Bands compete by performing shows with specially arranged music and choreography. This year, Orchard Park’s Quaker Marching Band put on “Kaleidoscope.” West Seneca won with three acts about an escape. Lancaster’s 140 Marching Redskins got first place with original music and choreography about a soldier going to war and coming home.
The tale, crafted after a band alum who became an ROTC college cadet suggested the Army’s “Soldier’s Creed” as inspiration, moved band members to a winning performance.
When the student playing the soldier, who lost a comrade in combat, came back from war, there was a triumphant trumpet fanfare with sousaphone and drums, and, said senior band leader Nathaniel Watt, “tears of joy on the field.”
For the finale, Watt stopped conducting to play taps on the trumpet.
“All the emotion in the show is put in that 16 measures of taps,” he said.
Abby Fridmann, a junior and section leader, was amazed by how well her 45 student rookies did. “It was kind of scarey,” she said.
But during the part of competition when everyone had to spin rifles, there wasn’t a single drop. “The audience completely went wild for it,” she said.
The band experience, she said, has “taught me to be a leader.”
“I’ve made so many friends. So many people that I’d never forget,” Abby said. “One lesson: You should never give up. … I was so proud of everybody.”
At this year’s Field Band Conference Championships, 52 marching bands from across the state competed at Syracuse University’s Carrier Dome. The three local school champions joined two others that placed lower in the rankings – Orchard Park and Le Roy.
Judges’ score for six divisions, set according to school district size and skill. Medina won first place in the top tier “Small School 1” category with a story about an athlete’s quest for gold. Le Roy, which was new to the same category this year, placed last with its story about an apocalypse.
This was West Seneca’s fourth time coming in first in its division: Since “Large School 3” is a starter class for large schools, West Seneca’s winning streak is likely to get the school bumped up next year to the more competitive “Large School 2,” the division that Lancaster won.
Orchard Park, which competes at the top “national” class for large schools, placed near the bottom. But winning is not the point, said band director Christopher Revett. While his team’s championship in 2007 left him with a “very warm feeling inside,” he was philosophic about finishing seventh out of eight teams this year.
“We always say, there’s no losers,” Revett said. “We’re about teaching kids to love music.”
The legacy of the school’s Quaker Marching Band, founded by Revett in 1987, backs that up. Two of his alums were behind the this year’s champions. Blickwedehl, Class of ’97, directs West Seneca, and Cheri Wopperer Pritchard, ’07, co-directs Medina, with Jimmy Steele. “We’re pretty proud of them,” Revett said. “They went on to music school, and they still like this crazy marching band thing.”

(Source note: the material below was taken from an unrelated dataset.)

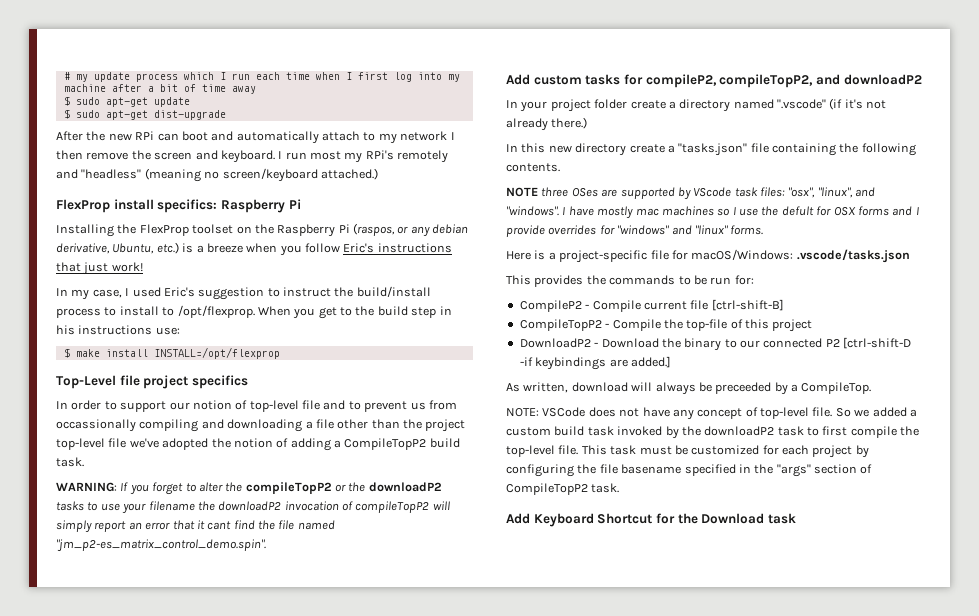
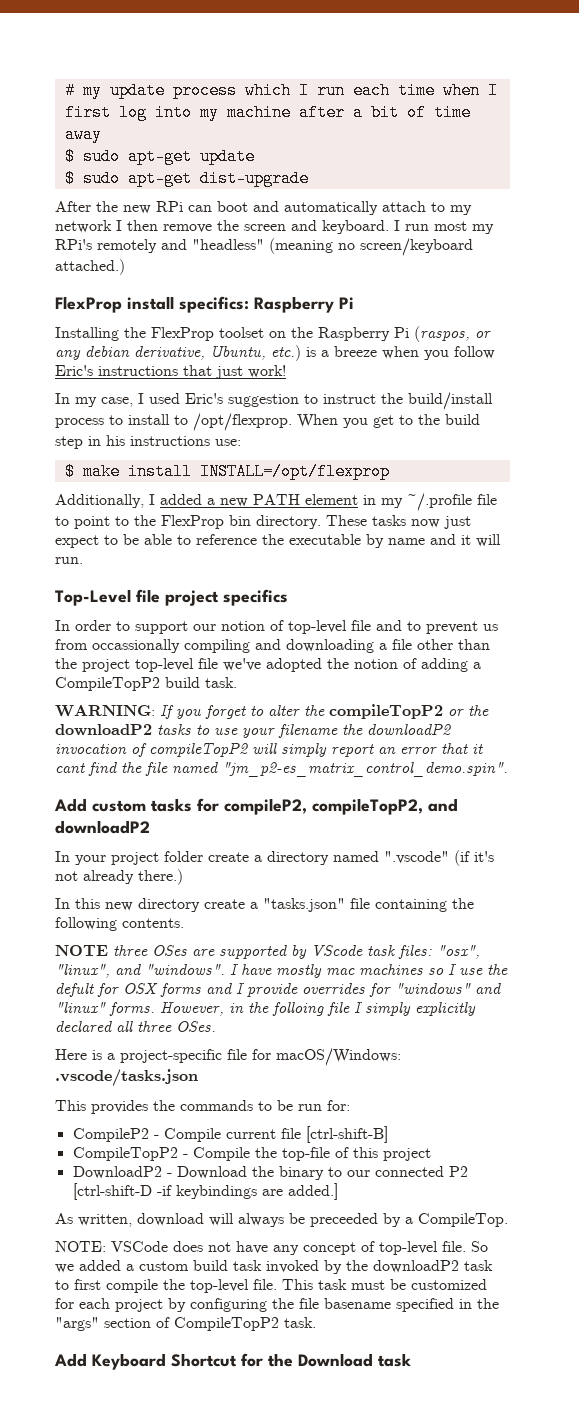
(280, 353) none -> [55,493,497,511] [55,515,471,529] [55,534,501,548] [55,557,83,564] // Additionally, I added a new PATH element in my ~/.profile file to point to the FlexProp bin directory. These tasks now just expect to be able to reference the executable by name and it will run.
(764, 230) none -> [160,1002,476,1016] [55,1021,216,1032] However, in the folloing file I simply explicitly declared all three OSes.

Members of the West Seneca band paused after a recent rehearsal to describe what the marching band means to them.
For senior tuba player Dave Young, winning isn’t really the best part. “Most of us don’t care about the score,” he said. “We come to have fun.”
To step out before a stadium audience feels cool. It is as if the football field belongs to the band.
Clarinetist Ashley Hoppe likes the way her soft instrument gets to sound loud. “Playing with the band is a chance to be part of something and actually be heard,” she said.
It’s a good feeling at the end of the day to get off the field and know that everyone did the best they could, said Rebekah Denz, a junior flute player.
“It’s like we’re a family,” she said. “We all go out there together.”